Hay personajes que saben hacerlo bien hasta en su muerte. Siempre tan diplomático, Juan Antonio Samaranch Torelló apagó su luz un 21 de abril como hoy hace 10 años a las 13.25, una hora perfecta para los noticieros de Asia, Europa y la costa Este estadounidense. Para que los periódicos, esos que devoraba a diario en el desayuno, no tuviesen que imprimir deprisa y corriendo una segunda edición de un especial ya avanzado como la enfermedad que le había perseguido en sus últimos días.
No es necesario glosar la vida de uno de los españoles más universales de todo el siglo XX. Su trascendencia mundial no alcanza a Pablo Picasso o Severo Ochoa, aunque pertenece, sin duda, a esa estirpe de hombres y mujeres valorados mucho más en el extranjero que en la tierra patria. Su cercanía a Franco, que le designó embajador de Rusia, ha provocado siempre la condena de sus críticos más afilados, ocultando virtudes mucho más remarcadas como sus enormes cualidades para el proselitismo y una excepcional capacidad para anticiparse a los hechos en los negocios. Fue un visionario.
Samaranch recogió un movimiento olímpico que se caía a pedazos en 1980, tiempos en los que tuvo que navegar entre los dos grandes boicots a los Juegos. Un acontecimiento que nadie quería albergar -Los Ángeles no tuvo rival en 1984- lo transformó en una concurrencia delos países más importantes del planeta. Londres, París, Moscú y Nueva York, además de Madrid, participaron en la elección de 2005 que otorgó a la capital británica la edición de 2012. Para entonces, ya era presidente de honor del COI, pero su influencia seguía siendo poderosa y fue artífice del entusiasmo que despertó por acudir. Aquella cita de Singapur quedará, seguramente, como el cénit del Olimpismo. Fue tan importante para el movimiento como la adjudicación de los Juegos de Pekín’08, una operación de alto riesgo y cuyo objetivo era servir de elemento dinamizador de los derechos humanos en China.

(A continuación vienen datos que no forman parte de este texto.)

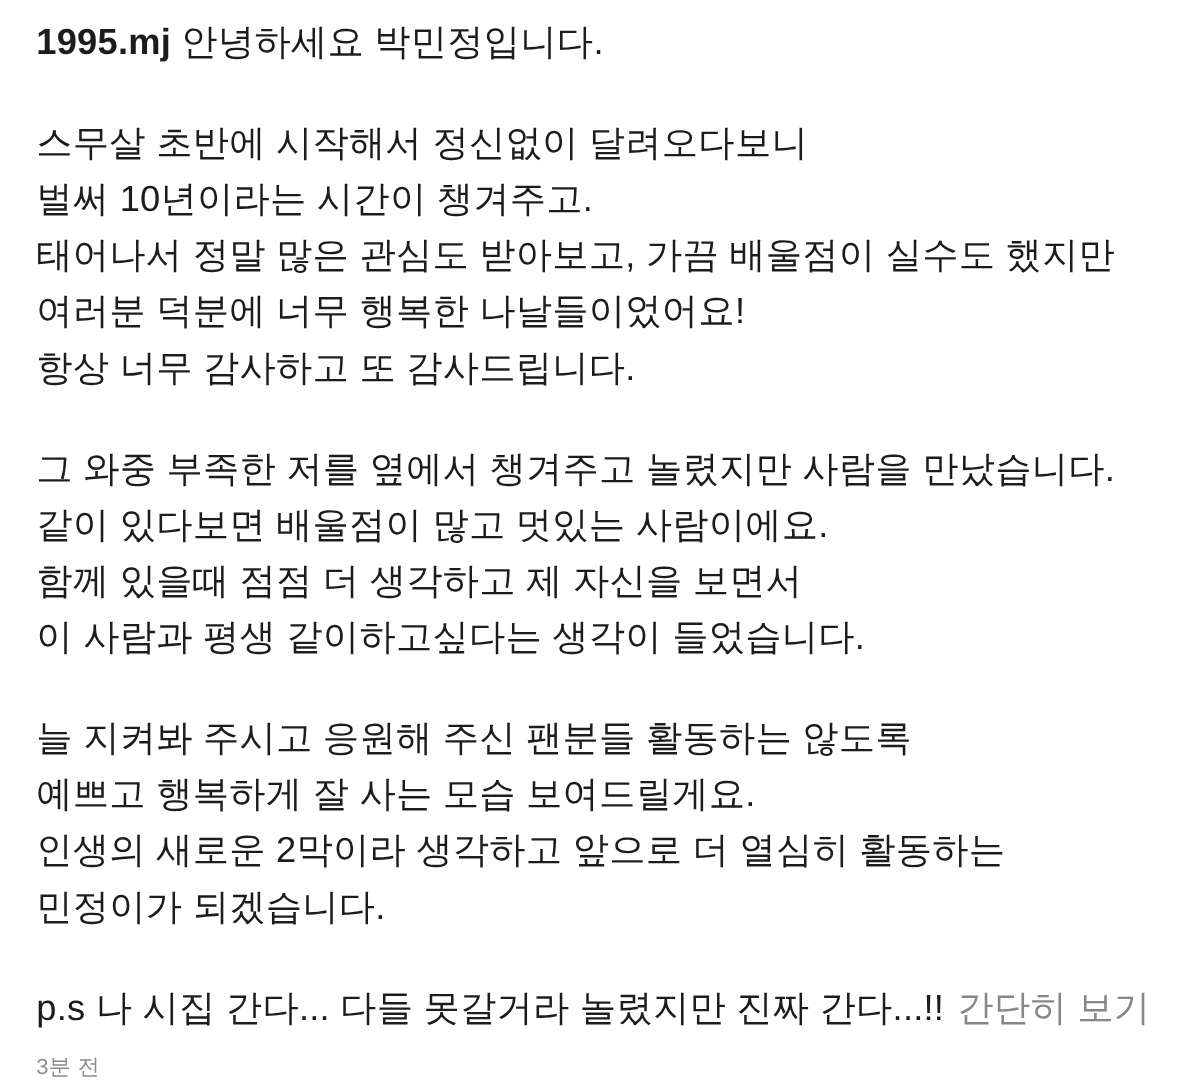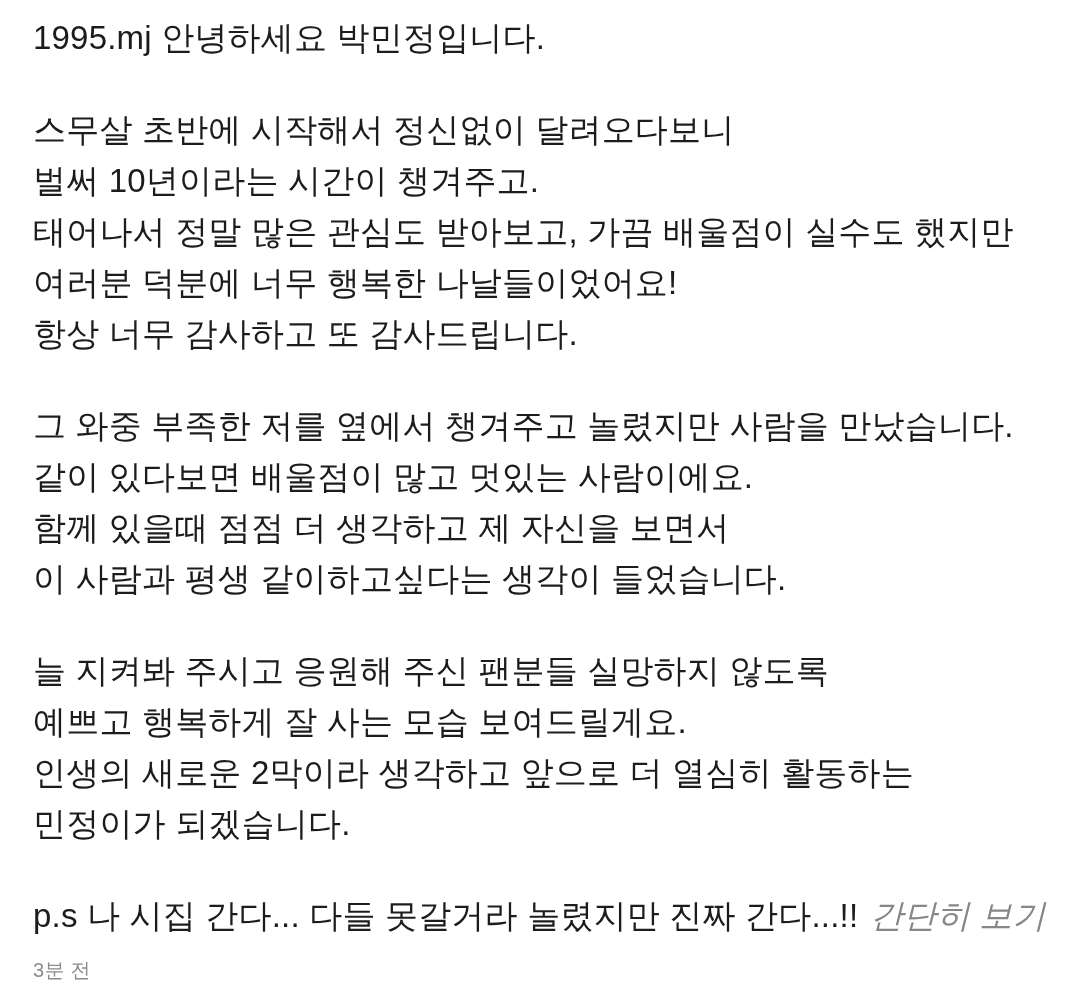--- a/index.html
+++ b/index.html
@@ -14,21 +14,21 @@
     padding: 12px 28px 0 33px;
     color: #1c1c1e;
     font-size: 33px;
     letter-spacing: 0.2px;
   }
   .line {
     line-height: 51px;
     white-space: nowrap;
   }
   .username {
-    font-weight: 400;
+    font-weight: 700;
     cursor: pointer;
     margin-top: 12px;
   }
   .para {
     margin-top: 41px;
   }
   .ps-row {
     margin-top: 41px;
   }
   .show-less {
@@ -62,26 +62,26 @@
         <div class="line">여러분 덕분에 너무 행복한 나날들이었어요!</div>
         <div class="line">항상 너무 감사하고 또 감사드립니다.</div>
       </div>
       <div class="para">
         <div class="line">그 와중 부족한 저를 옆에서 챙겨주고 놀렸지만 사람을 만났습니다.</div>
         <div class="line">같이 있다보면 배울점이 많고 멋있는 사람이에요.</div>
         <div class="line">함께 있을때 점점 더 생각하고 제 자신을 보면서</div>
         <div class="line">이 사람과 평생 같이하고싶다는 생각이 들었습니다.</div>
       </div>
       <div class="para">
-        <div class="line">늘 지켜봐 주시고 응원해 주신 팬분들 실망하지 않도록</div>
+        <div class="line">늘 지켜봐 주시고 응원해 주신 팬분들 활동하는 않도록</div>
         <div class="line">예쁘고 행복하게 잘 사는 모습 보여드릴게요.</div>
         <div class="line">인생의 새로운 2막이라 생각하고 앞으로 더 열심히 활동하는</div>
         <div class="line">민정이가 되겠습니다.</div>
       </div>
     </div>
 
   <div class="line ps-row">
-    <span>p.s 나 시집 간다... 다들 못갈거라 놀렸지만 진짜 간다...!!</span><span class="show-less" style="color: rgb(133, 135, 138); font-style: italic;">간단히 보기</span>
+    <span>p.s 나 시집 간다... 다들 못갈거라 놀렸지만 진짜 간다...!!</span><span class="show-less" style="color: rgb(133, 135, 138);">간단히 보기</span>
   </div>
 
   <div class="timestamp">3분 전</div>
 
 </div>
 
 </body></html>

Una década después, y a pesar de toda la tecnología y el innegable crecimiento en interés hacia los Juegos, impulsados sobre todo por las mastodónticas figuras de Michael Phelps y Usain Bolt, además de la NBA -la incorporación de los deportes profesionales fue otro de sus hitos- no se puede decir que el olimpismo goce de mejor salud que con el barcelonés.
No ha mejorado en transparencia, la mácula que salpicó su mandato con la corrupción de varios miembros del COI en la adjudicación de los Juegos de Salt Lake City 2002. Todas las votaciones posteriores a su muerte, Río 2016 y Tokio 2020, han tenido el escándalo como eco retardado. Y, en invierno, Sochi vivió el bochornoso lavado de cara de los deportistas rusos con la colaboración del FSB.
Tampoco se ha arbitrado una fórmula de negocio distinta. El contrato con las televisiones estadounidenses se ha aprovechado por inercia, el programa top de patrocinadores sigue en la docena, número que ya se alcanzó para los Juegos de Barcelona 92. Sólo la participacion de la mujer en la asamblea, que Samaranch promovió con lentitud en su mandato, ha supuesto un aire de modernidad a una institución siempre cuestionada por su poca cercanía con la sociedad.
El Olimpismo pelea ahora en un escenario singular, con el agravante de la crisis del Covid 19. Uno de sus tres grandes pilares, las federaciones, han cedido parte de su poder ante el empuje del dinero privado. La independencia de otra de las patas, los comités nacionales, es también cuestionada en varios países por considerarse anacrónico. Son los frentes del alemán Thomas Bach, que necesita la mano izquierda de JAS.